[Edit tracking data]
Segment Open
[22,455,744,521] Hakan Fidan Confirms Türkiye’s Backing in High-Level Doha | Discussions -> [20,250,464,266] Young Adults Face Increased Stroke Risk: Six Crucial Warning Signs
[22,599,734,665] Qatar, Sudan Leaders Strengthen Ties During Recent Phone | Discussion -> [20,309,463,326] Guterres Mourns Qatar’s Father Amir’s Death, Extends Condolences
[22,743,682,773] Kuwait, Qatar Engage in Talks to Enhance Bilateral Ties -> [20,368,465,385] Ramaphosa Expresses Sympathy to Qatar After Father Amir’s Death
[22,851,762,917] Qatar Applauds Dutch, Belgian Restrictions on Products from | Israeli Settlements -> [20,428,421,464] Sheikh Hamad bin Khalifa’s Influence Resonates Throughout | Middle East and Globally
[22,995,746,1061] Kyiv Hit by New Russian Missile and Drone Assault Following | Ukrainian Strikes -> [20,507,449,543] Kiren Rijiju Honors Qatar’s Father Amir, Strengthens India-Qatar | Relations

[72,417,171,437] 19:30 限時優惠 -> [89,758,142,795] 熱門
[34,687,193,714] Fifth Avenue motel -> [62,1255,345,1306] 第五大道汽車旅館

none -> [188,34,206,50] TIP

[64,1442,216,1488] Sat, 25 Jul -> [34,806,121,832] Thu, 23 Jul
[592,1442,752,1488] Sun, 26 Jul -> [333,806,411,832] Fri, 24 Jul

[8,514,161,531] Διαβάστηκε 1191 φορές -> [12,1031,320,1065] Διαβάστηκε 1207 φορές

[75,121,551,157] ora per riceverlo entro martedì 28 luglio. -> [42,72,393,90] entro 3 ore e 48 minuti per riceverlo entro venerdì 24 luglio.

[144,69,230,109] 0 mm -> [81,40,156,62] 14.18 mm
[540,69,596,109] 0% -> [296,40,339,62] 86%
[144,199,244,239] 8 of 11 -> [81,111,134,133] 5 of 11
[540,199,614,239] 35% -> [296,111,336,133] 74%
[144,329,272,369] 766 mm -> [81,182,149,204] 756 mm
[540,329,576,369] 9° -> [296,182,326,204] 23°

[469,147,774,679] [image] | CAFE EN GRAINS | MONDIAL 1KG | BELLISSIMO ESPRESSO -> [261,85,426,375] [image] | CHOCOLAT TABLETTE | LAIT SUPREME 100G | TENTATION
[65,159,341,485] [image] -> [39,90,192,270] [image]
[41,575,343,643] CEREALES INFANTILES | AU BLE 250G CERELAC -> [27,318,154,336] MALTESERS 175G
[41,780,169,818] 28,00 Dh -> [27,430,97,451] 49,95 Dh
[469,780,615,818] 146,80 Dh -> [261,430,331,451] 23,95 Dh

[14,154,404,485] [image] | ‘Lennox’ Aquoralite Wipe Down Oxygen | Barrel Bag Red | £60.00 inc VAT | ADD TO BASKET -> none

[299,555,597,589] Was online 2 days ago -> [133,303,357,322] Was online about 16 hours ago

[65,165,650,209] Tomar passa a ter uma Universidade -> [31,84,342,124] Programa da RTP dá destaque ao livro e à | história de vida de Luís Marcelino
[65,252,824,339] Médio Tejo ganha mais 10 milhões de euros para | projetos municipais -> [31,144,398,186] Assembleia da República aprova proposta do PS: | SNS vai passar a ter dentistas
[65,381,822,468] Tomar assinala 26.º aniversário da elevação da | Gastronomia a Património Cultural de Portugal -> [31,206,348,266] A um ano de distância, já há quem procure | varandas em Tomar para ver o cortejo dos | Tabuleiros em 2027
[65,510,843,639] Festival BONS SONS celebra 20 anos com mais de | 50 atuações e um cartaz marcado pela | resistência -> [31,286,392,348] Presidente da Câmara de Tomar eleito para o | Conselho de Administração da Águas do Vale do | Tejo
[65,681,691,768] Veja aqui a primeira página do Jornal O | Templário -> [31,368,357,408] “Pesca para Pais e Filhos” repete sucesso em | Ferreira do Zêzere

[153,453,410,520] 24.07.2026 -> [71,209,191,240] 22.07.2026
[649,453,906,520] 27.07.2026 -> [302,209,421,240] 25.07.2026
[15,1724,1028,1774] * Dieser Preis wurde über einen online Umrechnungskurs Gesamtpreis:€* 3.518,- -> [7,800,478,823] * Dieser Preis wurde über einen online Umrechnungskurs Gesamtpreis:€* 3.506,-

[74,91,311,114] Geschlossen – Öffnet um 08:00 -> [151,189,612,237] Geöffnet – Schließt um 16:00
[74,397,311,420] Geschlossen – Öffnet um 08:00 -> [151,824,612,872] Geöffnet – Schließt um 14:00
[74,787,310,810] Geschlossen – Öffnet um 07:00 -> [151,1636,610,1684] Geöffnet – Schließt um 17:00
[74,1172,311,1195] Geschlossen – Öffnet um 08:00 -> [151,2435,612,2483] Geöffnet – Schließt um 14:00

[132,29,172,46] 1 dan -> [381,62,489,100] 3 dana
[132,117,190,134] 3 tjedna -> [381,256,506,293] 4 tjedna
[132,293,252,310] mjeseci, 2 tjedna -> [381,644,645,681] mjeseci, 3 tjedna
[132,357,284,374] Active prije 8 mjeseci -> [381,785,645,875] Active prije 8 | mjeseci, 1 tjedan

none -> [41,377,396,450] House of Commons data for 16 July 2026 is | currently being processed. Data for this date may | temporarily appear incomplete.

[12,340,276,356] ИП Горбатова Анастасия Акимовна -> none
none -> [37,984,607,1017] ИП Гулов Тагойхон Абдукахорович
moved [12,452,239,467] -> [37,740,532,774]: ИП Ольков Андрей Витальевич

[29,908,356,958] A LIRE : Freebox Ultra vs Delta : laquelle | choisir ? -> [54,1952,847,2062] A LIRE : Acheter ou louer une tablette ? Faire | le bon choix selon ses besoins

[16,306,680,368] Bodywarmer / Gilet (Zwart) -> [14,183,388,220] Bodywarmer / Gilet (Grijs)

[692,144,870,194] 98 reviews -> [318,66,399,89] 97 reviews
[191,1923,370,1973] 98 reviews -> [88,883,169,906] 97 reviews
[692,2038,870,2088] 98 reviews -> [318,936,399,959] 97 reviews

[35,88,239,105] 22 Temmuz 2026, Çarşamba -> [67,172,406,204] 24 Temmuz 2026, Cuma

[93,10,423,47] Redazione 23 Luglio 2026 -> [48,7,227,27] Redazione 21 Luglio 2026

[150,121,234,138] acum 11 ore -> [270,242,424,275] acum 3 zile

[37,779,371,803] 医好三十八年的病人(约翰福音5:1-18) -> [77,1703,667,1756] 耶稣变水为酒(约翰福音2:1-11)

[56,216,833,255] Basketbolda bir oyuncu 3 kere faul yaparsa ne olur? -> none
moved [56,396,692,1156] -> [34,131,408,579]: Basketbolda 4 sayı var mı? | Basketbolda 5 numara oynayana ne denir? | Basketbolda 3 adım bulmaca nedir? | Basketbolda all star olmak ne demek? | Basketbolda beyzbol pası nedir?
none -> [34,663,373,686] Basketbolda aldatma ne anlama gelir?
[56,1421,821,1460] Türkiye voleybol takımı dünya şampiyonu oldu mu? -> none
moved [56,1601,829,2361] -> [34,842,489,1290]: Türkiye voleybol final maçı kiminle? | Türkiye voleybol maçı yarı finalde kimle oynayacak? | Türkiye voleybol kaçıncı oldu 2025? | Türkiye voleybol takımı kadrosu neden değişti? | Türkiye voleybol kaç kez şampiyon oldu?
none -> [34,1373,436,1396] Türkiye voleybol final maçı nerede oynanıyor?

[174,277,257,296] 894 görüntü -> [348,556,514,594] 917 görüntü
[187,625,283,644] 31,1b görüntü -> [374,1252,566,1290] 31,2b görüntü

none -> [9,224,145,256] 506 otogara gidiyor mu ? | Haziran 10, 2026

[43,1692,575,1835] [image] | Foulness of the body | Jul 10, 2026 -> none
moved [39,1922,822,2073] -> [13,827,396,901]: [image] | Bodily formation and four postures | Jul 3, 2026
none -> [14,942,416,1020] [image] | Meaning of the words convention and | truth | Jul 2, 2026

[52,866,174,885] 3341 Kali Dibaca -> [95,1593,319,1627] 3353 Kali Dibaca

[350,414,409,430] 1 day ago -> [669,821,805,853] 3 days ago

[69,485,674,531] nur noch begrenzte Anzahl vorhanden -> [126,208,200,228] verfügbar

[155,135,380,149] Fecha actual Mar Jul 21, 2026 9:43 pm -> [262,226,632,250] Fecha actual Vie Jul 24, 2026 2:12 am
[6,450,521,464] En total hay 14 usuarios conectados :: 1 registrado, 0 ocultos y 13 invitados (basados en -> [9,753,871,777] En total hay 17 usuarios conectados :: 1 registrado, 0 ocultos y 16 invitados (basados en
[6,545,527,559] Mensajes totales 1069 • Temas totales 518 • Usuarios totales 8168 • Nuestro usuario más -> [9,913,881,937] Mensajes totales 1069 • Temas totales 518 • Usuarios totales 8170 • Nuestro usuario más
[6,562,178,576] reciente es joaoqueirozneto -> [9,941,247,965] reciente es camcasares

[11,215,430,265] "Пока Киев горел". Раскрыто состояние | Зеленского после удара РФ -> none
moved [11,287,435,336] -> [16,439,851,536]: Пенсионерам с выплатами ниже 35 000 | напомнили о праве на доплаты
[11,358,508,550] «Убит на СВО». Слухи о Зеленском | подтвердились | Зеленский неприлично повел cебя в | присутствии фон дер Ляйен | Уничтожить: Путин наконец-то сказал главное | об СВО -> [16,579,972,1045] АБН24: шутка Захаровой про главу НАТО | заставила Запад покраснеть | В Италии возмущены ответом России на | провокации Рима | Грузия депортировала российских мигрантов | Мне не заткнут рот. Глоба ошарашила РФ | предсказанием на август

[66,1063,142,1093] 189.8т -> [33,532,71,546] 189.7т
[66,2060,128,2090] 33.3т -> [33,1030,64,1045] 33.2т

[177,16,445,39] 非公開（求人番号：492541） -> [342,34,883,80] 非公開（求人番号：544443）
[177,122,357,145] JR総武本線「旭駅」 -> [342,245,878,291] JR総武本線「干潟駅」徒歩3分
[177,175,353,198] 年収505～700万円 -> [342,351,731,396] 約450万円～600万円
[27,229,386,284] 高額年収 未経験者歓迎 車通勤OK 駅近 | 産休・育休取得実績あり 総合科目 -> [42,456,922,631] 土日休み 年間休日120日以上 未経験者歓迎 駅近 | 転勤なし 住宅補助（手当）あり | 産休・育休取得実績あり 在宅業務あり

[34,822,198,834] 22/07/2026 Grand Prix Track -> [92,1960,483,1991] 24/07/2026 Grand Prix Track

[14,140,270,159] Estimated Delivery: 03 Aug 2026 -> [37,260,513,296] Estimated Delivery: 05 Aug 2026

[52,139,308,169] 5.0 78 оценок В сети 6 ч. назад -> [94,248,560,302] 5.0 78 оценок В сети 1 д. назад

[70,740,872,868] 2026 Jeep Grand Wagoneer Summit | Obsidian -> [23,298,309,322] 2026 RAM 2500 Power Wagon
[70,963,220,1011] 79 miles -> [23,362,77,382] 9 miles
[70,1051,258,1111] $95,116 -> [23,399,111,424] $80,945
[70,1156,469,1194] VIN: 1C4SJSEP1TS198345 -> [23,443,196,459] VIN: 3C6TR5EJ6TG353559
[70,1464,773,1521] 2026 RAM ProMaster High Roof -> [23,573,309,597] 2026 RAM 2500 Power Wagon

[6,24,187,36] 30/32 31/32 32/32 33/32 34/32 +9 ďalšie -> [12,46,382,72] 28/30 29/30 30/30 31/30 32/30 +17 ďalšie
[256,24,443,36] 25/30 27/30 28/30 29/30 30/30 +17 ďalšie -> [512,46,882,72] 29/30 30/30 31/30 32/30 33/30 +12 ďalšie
Segment Closed
GOAL OF THE EXERCISE:
With the first line being the one containing "[74,1172,311,1195] Geschlossen –" and the last line the one containing "[132,293,252,310] mjeseci, 2", transcribe exactly the lines above that fall in that range.

ANSWER TO THIS TASK:
[74,1172,311,1195] Geschlossen – Öffnet um 08:00 -> [151,2435,612,2483] Geöffnet – Schließt um 14:00

[132,29,172,46] 1 dan -> [381,62,489,100] 3 dana
[132,117,190,134] 3 tjedna -> [381,256,506,293] 4 tjedna
[132,293,252,310] mjeseci, 2 tjedna -> [381,644,645,681] mjeseci, 3 tjedna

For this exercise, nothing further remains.